On Fri, Sep 3, 2010 at 1:36 PM, Jody Garnett <[email protected]> wrote:
> I think you could throw an exception there; and update the geotools test 
> cases.
> Jody
>
>
> On Thu, Sep 2, 2010 at 4:02 PM, Niels <[email protected]> wrote:
>> Hi,
>>
>> I am a new geotools developer who just started working on app-schema for
>> CSIRO last week.
>> I was asked to look at this problem:
>> http://jira.codehaus.org/browse/GEOT-3066 ("No error is returned if I gave
>> an invalid column name in app-schema mapping file").
>>
>> I discovered the issue is intertwined with other parts of the geotools code.

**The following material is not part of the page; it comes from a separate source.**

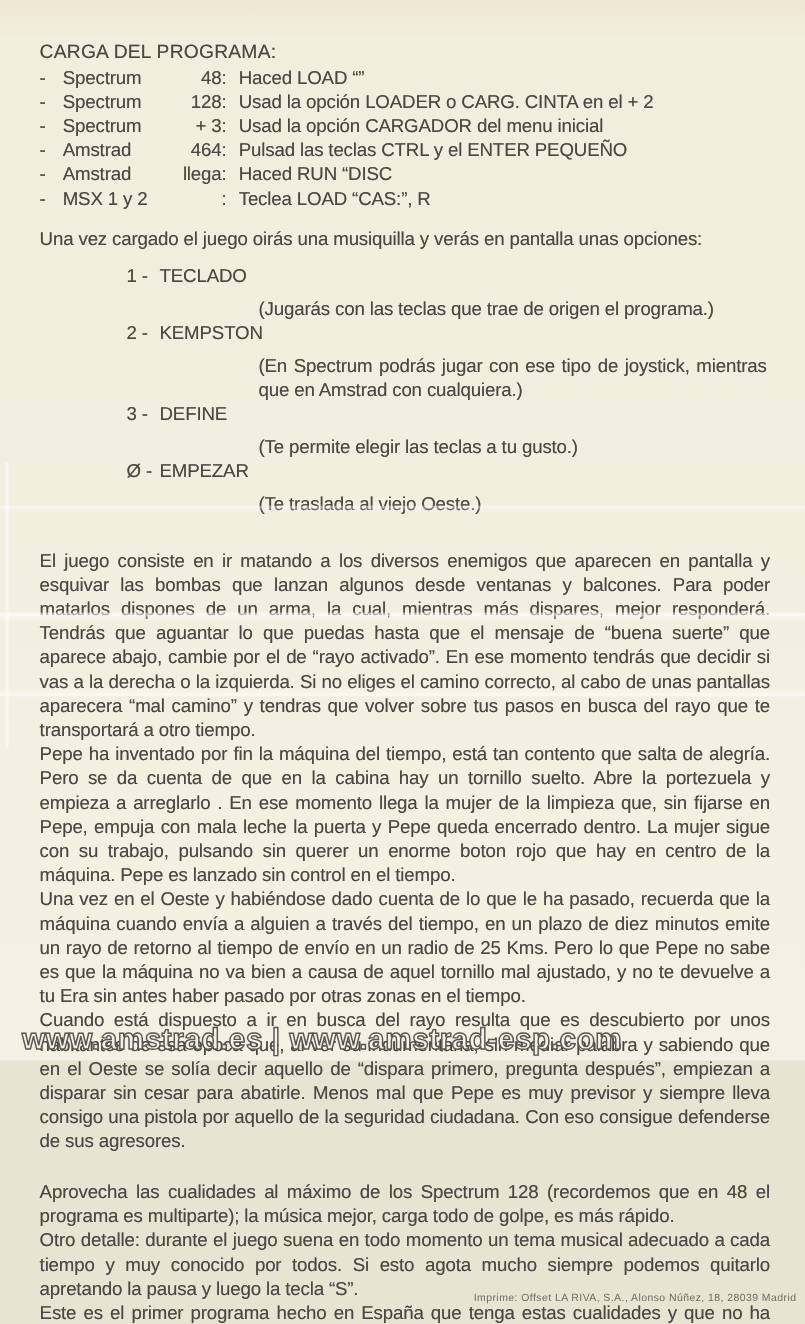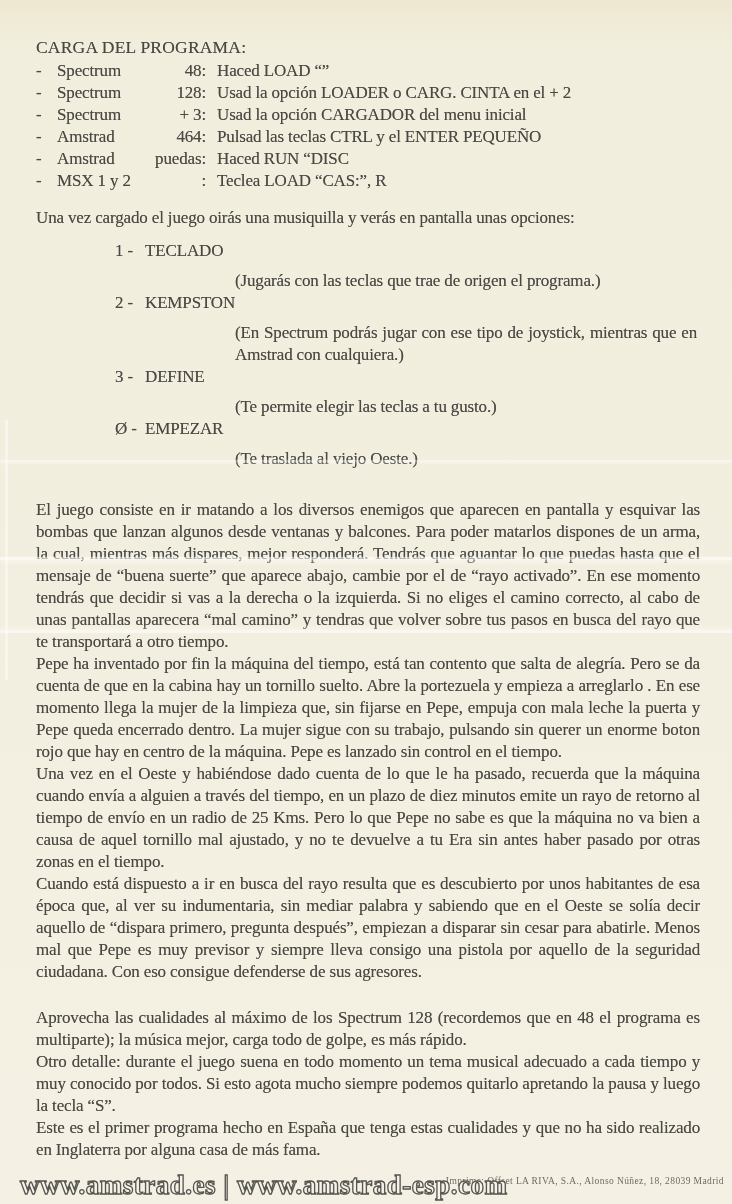"CARGA DEL PROGRAMA:" .paper { font-family: Liberation Serif, serif -> none; height: 1204px -> 964px }
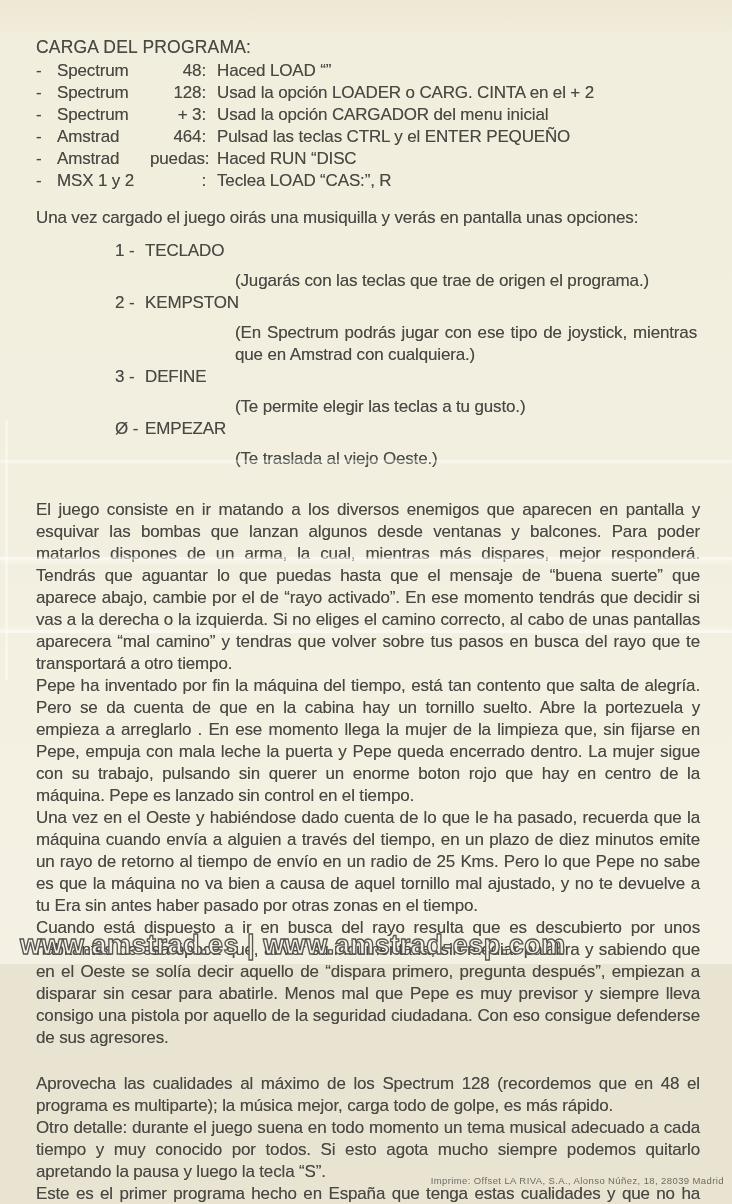"puedas:" span.loader-model { text: puedas -> llega }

>> The issue is in the evaluation of expressions, more specifically in the
>> AttributeExpressionImpl class. The evaluate method will return a null value
>> when it cannot evaluate the attribute expression. This makes it impossible
>> for App-schema to distinguish between an actual attribute with a real null
>> value and a non-existing attribute. I think an evaluation method should in
>> principle distinguish between an expression that cannot be evaluated and an
>> expression that evaluates to a null value. However, there are explicit
>> comments in the code that say this would cause issues with backward
>> compatibility:
>>
>> public Object evaluate(Object obj, Class target)  {
>>        PropertyAccessor accessor = getPropertyAccessor(obj, target);
>>
>>        if ( accessor == null ) {
>>            return null; //JD:not throwing exception to remain backwards
>> compatabile, just returnign null
>>        }
>>        Object value = accessor.get( obj, attPath, target );
>>
>>        if(target == null)
>>            return value;
>>
>>        return Converters.convert( value, target );
>>
>>   }
>> Although I am not sure why, because the FunctionExpressionImpl class does
>> throw exceptions when it cannot evaluate.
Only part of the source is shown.